Todo mundo conhece a história de uma tia solteira, sem filhos, que abriu mão de tudo para cuidar de pai, mãe (ou ambos) idosos. A lógica do cuidado, em sua maioria, tem gênero: boa parte das pessoas que cuidam de idosos são mulheres. A historiadora italiana Silvia Federici, inclusive, tem uma frase famosa – que circula nas redes sociais impressa em um paninho de prato –, que diz, “isso que chamam de amor é trabalho não pago”, e vale para qualquer situação de pessoas cuidadoras. Em Tia Virginia, filme de Fabio Meira, acompanhamos algumas horas da vida de Virginia (Vera Holtz), uma mulher de 70 anos que cuida da mãe, lidando com duas irmãs e sobrinhos nos preparativos da véspera de Natal.
Feriados em família sempre são espaços difíceis de se ocupar, imagine quando há muitas coisas não ditas em uma família de três irmãs, um pai recém falecido e uma mãe com Alzheimer. Todas as rusgas podem tomar forma nesse momento, pois o espaço e a situação é propícia. Em Tia Virginia vamos descobrindo desde o começo – porque estamos dentro da casa – que a protagonista está cansada e também com tempo demais para pensar em sua amargura. Ela conversa com a mãe que nunca responde, cuida para que a casa permaneça a mesma que há décadas carrega a história da família, e tenta manter pequenas felicidades cotidianas. O filme começa com uma cena bastante emblemática em que Virginia arruma um relógio de parede analógico, mostrando que mesmo que o tempo pare por horas ou dias, sempre alguém pode colocá-lo para rodar novamente.
O filme funciona muito bem por dois grandes motivos: primeiro estamos dentro da casa dessa família, circulamos e ouvimos as conversas dentro dos quartos, cozinhas e escritório. Sabemos que os casamentos vão mal, que os sobrinhos precisam de dinheiro ou tem problemas com álcool, que as irmãs comentam coisas entre si escondidas. Estar dentro da casa faz quem assiste prestar atenção na dinâmica do lugar e das pessoas que ali vivem. A chegada das irmãs desestabiliza tudo porque são uma espécie de forasteiras que querem a nostalgia de um passado que não existe mais. Inclusive, elas mesmas não querem mais habitar aquele lugar, mas querem que alguém faça a manutenção do pouco que elas conseguem ainda manter o controle.

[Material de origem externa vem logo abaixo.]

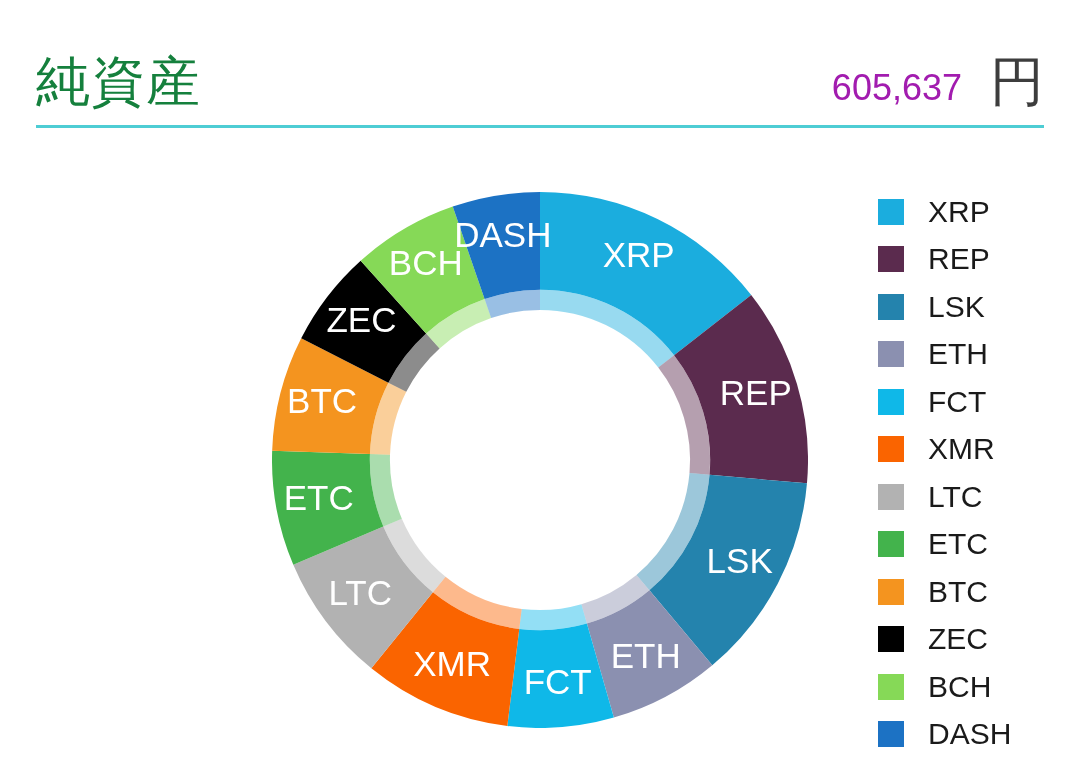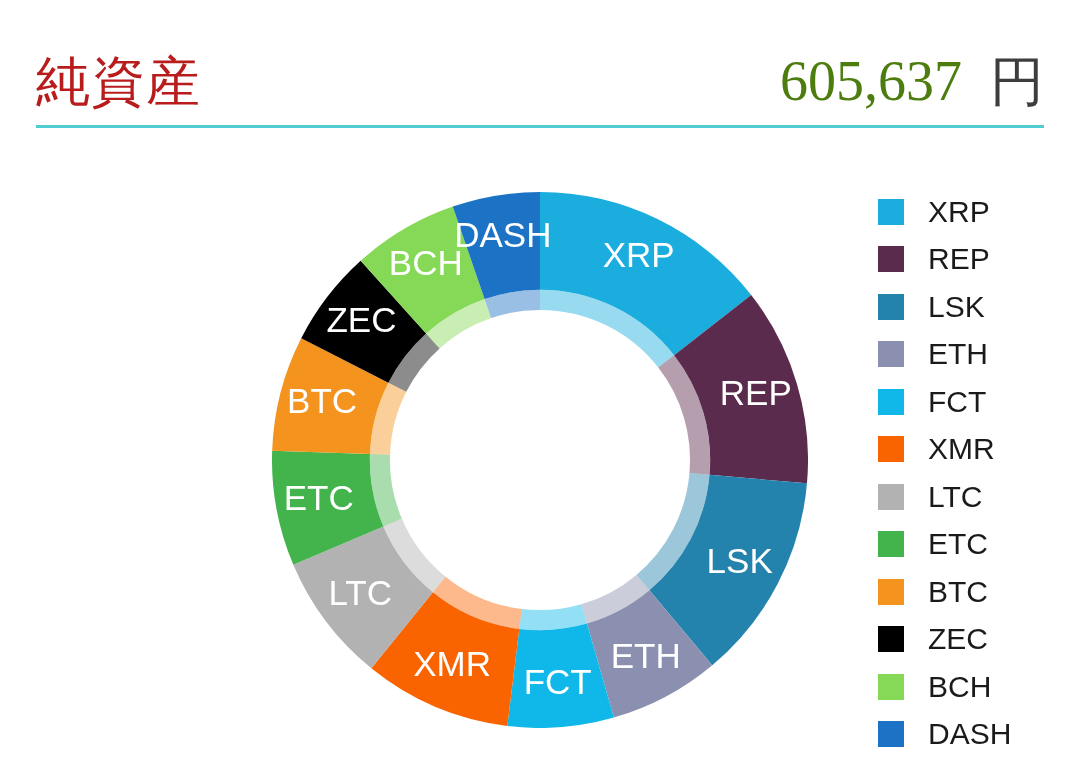--- a/index.html
+++ b/index.html
@@ -31,7 +31,7 @@
   }
   #header-title {
     font-size: 54px;
-    color: #b91c1c;
+    color: #15803d;
     letter-spacing: 1px;
     line-height: 1;
     white-space: nowrap;

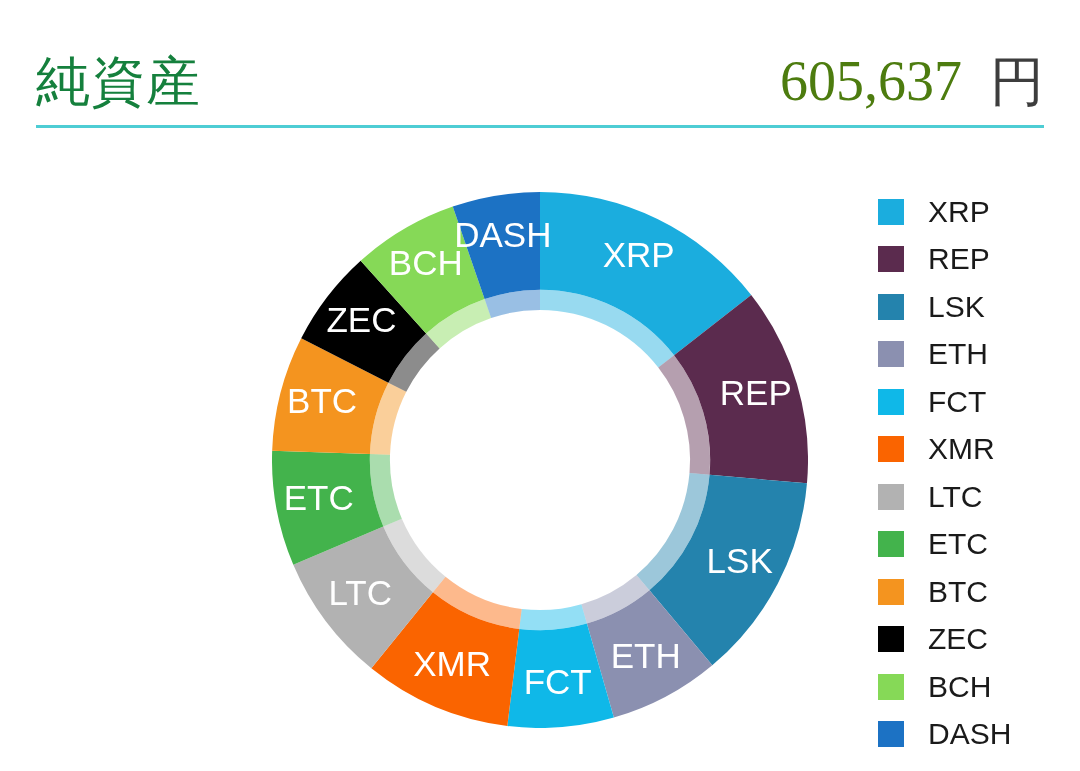--- a/index.html
+++ b/index.html
@@ -42,11 +42,10 @@
     white-space: nowrap;
   }
   #header-amount {
-    font-size: 56px;
-    color: #4d7c0f;
+    font-size: 36px;
+    color: #a21caf;
     letter-spacing: 0px;
     line-height: 1;
-    font-family: Liberation Serif, serif;
   }
   #header-currency {
     font-size: 54px;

O segundo motivo de Tia Virginia ser bem sucedido é o elenco muito bem dirigido. Vera Holtz protagoniza, Arlete Salles e Louise Cardoso são as irmãs coadjuvantes. As três atrizes, conhecidas principalmente por grandes personagens na teledramaturgia brasileira, entregam tudo que podem. O trio dá tão certo que, como de costume nas novelas, nos apegamos aos seus atos e discursos, rimos e enlouquecemos também. Vera Holtz, famosa por sua performance icônica, vai escalando o protagonismo: assim como adentramos na casa conhecendo ela, também vamos entendendo cada atitude que toma em nome de assumir a sua agência, aos 70 anos de idade, ávida para viver. Destaque também para a participação de Antônio Pitanga – que entrega, em vários momentos, o que há diante dos fatos –, e de todo o resto do time enxuto, mas que funciona sem sobras.
Fabio Meira, que já tem uma carreira como roteirista, segue neste filme alguns caminhos que já estava elaborando em Duas Irenes (2017), mostrando talento como roteirista que sabe conduzir estudo de personagem. Principalmente, trabalha bem com personagens dialógicos, seja com outros ou mesmo com o espaço, externo ou interno, como é o caso de Tia Virginia. Ambos os filmes mostram a complexidade de crescer e envelhecer diante de tudo que é esperado socialmente de meninas, mulheres e outros papéis dentro da lógica familiar. Por fim, em um país cada vez mais velho, segundo censo recente, Tia Virginia nos coloca para pensar sobre a inevitabilidade de envelhecer e encarar isso de forma tanto familiar/individual quanto coletiva, articulando questões de classe e gênero.